■ **What is being asked**
Reproduce the entries exactly as they appear below.

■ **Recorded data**
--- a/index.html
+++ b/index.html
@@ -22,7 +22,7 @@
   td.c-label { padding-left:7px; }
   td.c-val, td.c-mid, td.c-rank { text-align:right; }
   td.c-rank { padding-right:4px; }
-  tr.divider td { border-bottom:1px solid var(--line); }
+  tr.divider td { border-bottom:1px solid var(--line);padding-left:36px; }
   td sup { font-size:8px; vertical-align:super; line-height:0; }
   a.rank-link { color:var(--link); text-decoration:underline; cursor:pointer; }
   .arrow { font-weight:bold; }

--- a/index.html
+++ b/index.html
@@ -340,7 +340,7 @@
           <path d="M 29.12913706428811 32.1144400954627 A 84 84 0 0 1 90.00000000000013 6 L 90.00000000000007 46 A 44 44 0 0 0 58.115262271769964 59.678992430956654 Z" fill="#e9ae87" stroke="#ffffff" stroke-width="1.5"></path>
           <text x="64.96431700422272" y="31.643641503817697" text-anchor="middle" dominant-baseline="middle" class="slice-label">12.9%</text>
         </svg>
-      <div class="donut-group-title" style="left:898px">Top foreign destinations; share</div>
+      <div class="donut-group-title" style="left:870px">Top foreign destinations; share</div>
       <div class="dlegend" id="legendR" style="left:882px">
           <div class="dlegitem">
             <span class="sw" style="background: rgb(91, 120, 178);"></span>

■ **Answer to the problem**
--- a/index.html
+++ b/index.html
@@ -22,7 +22,7 @@
   td.c-label { padding-left:7px; }
   td.c-val, td.c-mid, td.c-rank { text-align:right; }
   td.c-rank { padding-right:4px; }
-  tr.divider td { border-bottom:1px solid var(--line); }
+  tr.divider td { border-bottom:1px solid var(--line);padding-left:36px; }
   td sup { font-size:8px; vertical-align:super; line-height:0; }
   a.rank-link { color:var(--link); text-decoration:underline; cursor:pointer; }
   .arrow { font-weight:bold; }

--- a/index.html
+++ b/index.html
@@ -340,7 +340,7 @@
           <path d="M 29.12913706428811 32.1144400954627 A 84 84 0 0 1 90.00000000000013 6 L 90.00000000000007 46 A 44 44 0 0 0 58.115262271769964 59.678992430956654 Z" fill="#e9ae87" stroke="#ffffff" stroke-width="1.5"></path>
           <text x="64.96431700422272" y="31.643641503817697" text-anchor="middle" dominant-baseline="middle" class="slice-label">12.9%</text>
         </svg>
-      <div class="donut-group-title" style="left:898px">Top foreign destinations; share</div>
+      <div class="donut-group-title" style="left:870px">Top foreign destinations; share</div>
       <div class="dlegend" id="legendR" style="left:882px">
           <div class="dlegitem">
             <span class="sw" style="background: rgb(91, 120, 178);"></span>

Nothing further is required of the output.